Records shown: Begin

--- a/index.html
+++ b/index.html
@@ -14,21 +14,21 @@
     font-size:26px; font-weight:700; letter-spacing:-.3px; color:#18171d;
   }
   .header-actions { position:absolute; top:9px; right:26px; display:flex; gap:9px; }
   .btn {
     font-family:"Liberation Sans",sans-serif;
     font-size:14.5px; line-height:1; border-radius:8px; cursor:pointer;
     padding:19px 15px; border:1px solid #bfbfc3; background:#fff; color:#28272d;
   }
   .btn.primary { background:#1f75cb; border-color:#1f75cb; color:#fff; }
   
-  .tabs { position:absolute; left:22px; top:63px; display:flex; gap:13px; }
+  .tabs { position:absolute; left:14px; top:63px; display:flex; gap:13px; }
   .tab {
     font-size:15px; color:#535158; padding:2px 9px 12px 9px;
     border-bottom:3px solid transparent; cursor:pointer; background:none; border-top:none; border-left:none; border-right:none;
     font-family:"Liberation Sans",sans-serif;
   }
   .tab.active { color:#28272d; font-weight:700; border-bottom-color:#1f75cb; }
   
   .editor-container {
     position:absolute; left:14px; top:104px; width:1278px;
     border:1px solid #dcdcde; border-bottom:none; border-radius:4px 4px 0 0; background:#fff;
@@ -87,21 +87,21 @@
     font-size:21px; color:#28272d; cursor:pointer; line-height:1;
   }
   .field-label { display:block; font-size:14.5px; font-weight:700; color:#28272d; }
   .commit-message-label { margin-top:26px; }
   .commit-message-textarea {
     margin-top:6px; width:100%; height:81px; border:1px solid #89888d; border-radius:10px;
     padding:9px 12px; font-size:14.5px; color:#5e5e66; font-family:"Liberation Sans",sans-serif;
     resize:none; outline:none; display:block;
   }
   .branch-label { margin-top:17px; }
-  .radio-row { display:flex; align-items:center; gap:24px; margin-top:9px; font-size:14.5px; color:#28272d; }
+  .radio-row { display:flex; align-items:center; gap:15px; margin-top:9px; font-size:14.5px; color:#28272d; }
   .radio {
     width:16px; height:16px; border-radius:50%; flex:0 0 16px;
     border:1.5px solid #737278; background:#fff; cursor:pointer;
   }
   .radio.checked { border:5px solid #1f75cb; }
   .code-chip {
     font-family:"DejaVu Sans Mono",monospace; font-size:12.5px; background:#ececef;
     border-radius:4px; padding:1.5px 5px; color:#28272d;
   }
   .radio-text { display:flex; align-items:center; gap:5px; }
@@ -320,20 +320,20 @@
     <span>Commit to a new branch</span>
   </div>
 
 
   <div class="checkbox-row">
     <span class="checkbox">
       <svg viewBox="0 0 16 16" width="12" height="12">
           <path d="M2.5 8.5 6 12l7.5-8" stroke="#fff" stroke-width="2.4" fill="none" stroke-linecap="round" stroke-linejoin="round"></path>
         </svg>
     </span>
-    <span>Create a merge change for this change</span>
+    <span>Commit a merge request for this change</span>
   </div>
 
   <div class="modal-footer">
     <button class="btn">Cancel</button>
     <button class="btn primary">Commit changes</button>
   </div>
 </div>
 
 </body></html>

Records shown: End
Records shown: Begin

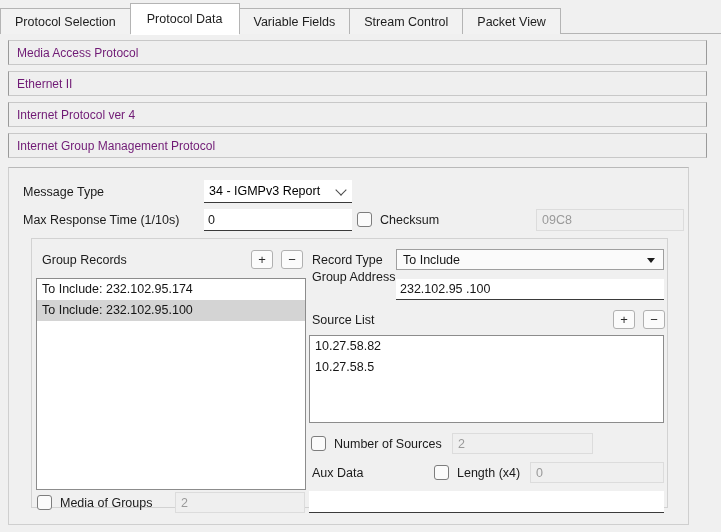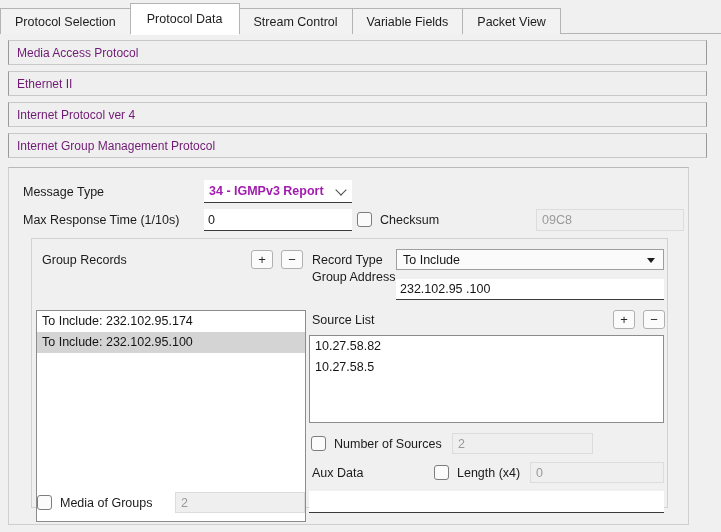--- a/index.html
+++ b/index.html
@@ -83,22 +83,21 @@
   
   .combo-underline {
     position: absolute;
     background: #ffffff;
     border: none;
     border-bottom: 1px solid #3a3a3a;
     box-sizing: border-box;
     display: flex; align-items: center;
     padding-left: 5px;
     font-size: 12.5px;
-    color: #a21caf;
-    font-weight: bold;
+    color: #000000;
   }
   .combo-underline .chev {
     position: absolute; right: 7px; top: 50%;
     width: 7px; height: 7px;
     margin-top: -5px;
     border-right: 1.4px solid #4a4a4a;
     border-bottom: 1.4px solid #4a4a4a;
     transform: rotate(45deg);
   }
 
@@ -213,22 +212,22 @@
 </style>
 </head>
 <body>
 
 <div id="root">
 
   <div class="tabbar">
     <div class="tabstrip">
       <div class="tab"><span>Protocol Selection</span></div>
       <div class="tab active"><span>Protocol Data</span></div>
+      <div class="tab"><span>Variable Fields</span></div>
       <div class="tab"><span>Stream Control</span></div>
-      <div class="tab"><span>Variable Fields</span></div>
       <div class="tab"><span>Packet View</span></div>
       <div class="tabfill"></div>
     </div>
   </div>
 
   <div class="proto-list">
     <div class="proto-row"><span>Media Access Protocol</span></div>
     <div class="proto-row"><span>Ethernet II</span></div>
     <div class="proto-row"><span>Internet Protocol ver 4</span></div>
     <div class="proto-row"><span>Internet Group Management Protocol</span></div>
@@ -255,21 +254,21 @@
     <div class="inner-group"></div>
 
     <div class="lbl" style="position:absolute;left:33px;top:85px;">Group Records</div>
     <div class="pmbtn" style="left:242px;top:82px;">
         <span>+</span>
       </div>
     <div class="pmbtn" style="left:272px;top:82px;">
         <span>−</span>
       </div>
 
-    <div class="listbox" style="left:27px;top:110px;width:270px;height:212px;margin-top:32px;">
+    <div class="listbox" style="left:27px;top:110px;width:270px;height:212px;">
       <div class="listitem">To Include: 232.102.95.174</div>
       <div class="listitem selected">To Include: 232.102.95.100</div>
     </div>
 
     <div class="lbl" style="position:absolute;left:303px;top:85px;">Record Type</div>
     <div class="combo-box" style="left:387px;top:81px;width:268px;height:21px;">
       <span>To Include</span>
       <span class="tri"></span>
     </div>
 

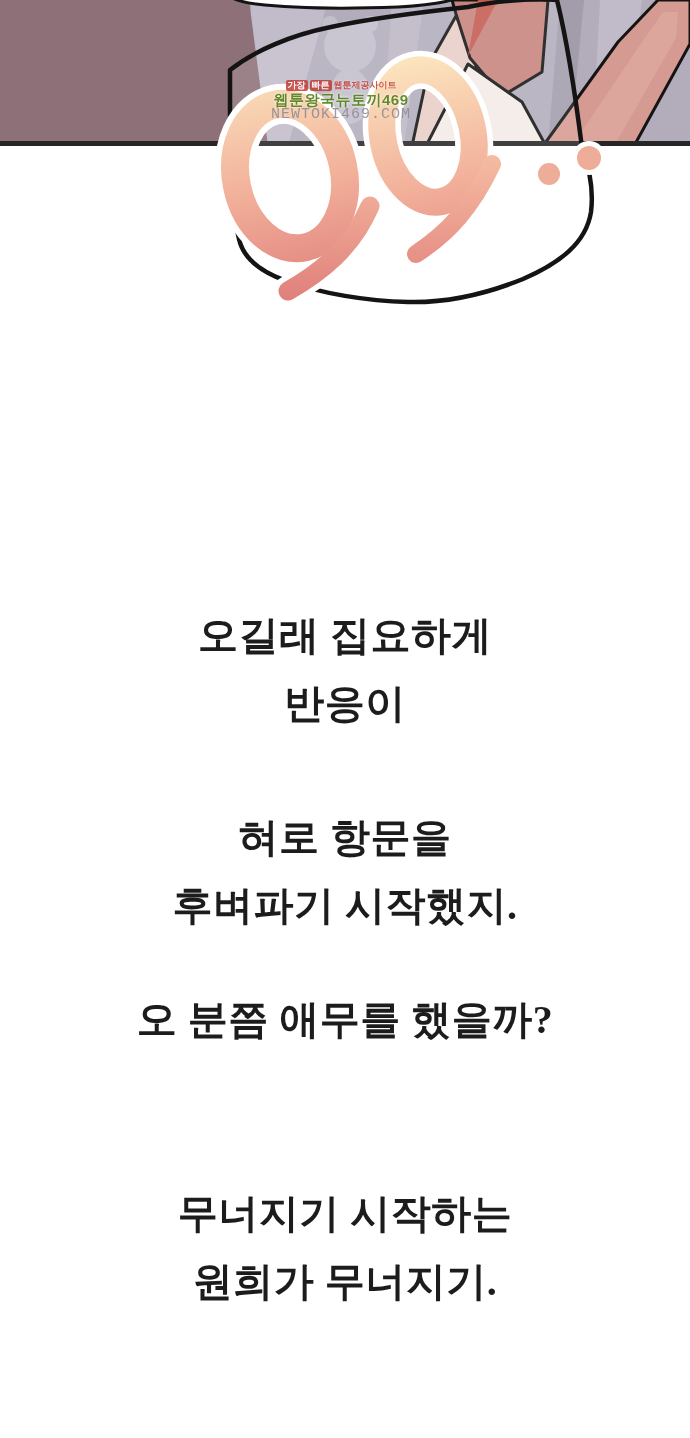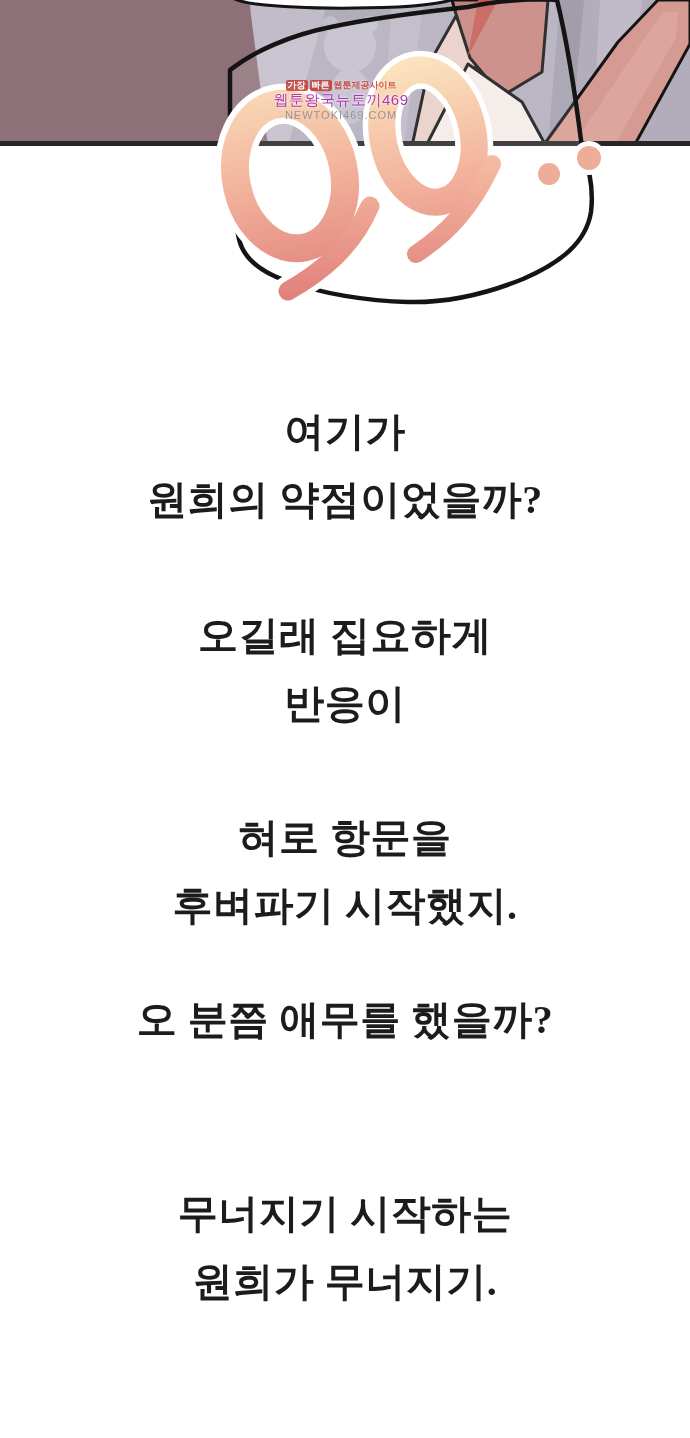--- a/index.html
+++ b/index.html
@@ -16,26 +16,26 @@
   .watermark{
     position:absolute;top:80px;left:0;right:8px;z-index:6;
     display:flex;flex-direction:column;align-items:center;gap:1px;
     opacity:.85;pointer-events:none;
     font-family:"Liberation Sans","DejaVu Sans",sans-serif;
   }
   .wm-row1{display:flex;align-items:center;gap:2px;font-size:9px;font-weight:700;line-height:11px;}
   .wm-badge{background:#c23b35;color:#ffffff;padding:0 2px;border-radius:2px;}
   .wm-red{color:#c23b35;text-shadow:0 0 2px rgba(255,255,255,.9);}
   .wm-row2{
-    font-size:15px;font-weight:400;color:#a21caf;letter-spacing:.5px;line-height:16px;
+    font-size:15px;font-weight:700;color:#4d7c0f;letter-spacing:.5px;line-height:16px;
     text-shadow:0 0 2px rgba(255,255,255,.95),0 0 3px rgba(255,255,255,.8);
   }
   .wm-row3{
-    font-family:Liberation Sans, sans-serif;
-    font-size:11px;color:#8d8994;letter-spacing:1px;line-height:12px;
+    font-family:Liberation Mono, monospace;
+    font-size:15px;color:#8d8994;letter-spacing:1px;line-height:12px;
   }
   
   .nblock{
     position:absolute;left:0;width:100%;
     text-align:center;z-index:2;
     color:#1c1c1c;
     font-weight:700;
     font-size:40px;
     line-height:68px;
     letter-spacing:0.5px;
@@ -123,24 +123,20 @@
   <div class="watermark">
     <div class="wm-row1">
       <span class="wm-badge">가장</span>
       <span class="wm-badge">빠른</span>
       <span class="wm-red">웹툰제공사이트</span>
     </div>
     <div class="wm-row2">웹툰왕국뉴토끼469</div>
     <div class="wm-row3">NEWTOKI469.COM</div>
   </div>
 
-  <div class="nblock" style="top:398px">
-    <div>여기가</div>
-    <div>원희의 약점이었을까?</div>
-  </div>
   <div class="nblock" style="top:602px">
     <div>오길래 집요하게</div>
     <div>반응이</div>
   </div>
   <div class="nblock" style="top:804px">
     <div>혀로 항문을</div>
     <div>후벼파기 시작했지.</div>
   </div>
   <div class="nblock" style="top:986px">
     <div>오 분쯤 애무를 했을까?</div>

Records shown: End
Records shown: Begin

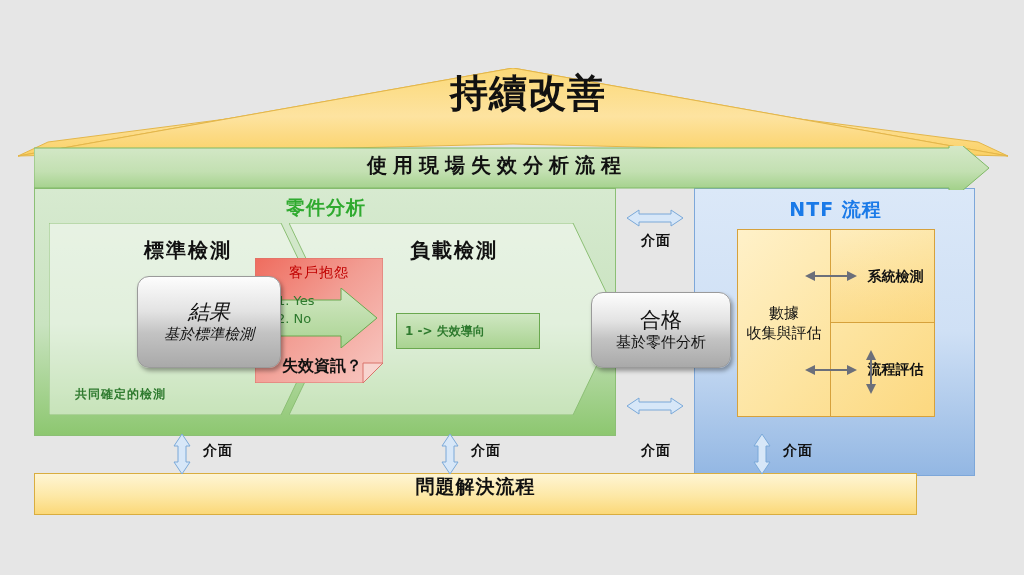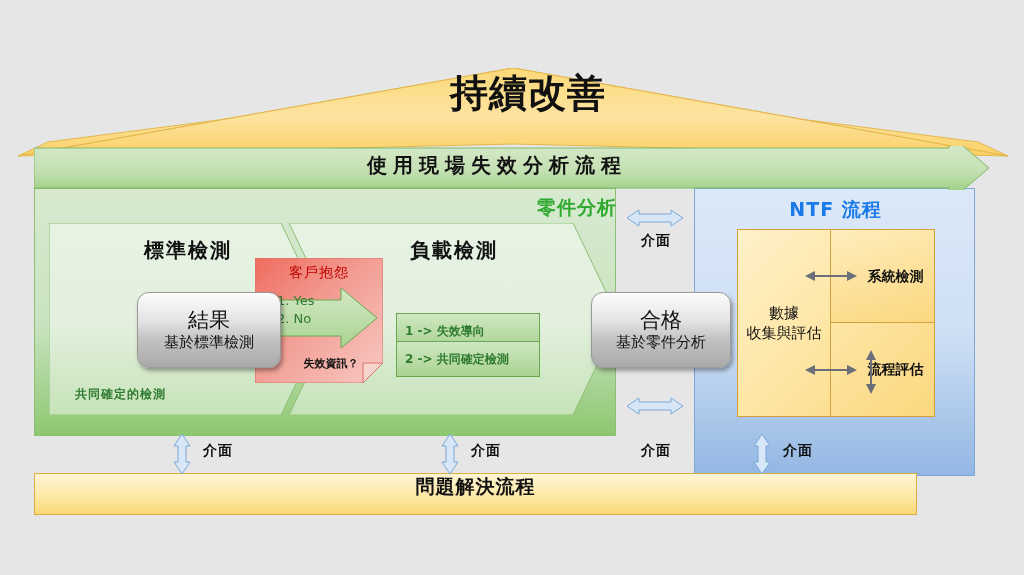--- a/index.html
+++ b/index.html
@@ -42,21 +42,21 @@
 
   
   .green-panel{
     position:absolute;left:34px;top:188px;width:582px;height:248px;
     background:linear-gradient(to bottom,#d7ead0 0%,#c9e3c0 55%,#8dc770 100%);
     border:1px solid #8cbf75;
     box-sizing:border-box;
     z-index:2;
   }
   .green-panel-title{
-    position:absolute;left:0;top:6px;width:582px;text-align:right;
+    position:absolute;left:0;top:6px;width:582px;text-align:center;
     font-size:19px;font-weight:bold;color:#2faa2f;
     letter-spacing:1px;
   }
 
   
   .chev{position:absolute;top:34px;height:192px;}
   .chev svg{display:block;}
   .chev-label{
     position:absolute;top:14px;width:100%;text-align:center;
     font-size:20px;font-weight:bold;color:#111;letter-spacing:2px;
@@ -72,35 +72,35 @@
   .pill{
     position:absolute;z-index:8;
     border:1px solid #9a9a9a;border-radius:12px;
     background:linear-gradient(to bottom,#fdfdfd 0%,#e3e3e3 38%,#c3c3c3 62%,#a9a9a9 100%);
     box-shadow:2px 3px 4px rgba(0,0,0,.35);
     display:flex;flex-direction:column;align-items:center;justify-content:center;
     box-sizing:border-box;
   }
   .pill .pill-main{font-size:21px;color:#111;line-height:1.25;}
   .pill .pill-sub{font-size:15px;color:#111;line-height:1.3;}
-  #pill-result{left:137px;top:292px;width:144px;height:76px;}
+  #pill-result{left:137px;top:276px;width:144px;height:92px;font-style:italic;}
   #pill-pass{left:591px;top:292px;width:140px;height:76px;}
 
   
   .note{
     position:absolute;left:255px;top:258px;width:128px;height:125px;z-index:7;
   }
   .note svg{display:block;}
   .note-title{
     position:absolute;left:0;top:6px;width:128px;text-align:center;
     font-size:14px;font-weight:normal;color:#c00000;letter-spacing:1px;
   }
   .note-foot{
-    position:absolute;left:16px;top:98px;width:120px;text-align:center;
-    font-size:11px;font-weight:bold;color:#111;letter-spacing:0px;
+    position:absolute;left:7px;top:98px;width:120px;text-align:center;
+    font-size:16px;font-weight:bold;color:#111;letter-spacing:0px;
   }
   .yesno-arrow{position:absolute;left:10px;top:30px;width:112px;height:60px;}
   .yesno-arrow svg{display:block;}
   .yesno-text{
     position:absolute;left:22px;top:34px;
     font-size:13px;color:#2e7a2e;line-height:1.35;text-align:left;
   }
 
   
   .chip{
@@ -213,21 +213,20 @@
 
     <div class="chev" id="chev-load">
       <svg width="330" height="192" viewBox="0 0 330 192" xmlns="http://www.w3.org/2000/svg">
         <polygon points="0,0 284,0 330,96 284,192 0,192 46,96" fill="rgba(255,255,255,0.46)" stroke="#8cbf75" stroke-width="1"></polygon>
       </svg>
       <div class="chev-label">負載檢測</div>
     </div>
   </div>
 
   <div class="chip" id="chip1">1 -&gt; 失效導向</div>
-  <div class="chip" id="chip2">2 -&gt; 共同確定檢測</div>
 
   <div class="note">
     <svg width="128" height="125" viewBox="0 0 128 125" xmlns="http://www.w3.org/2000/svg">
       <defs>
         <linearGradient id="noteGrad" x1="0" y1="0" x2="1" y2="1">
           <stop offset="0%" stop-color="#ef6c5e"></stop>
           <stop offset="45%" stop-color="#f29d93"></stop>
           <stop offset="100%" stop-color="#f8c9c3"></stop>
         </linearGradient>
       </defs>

Records shown: End

■ **The task**
Look through the data above for the word "direction". Report each line where it occurs.

■ **Problem solution**
     display:flex;flex-direction:column;align-items:center;gap:1px;
     display:flex;flex-direction:column;align-items:center;justify-content:center;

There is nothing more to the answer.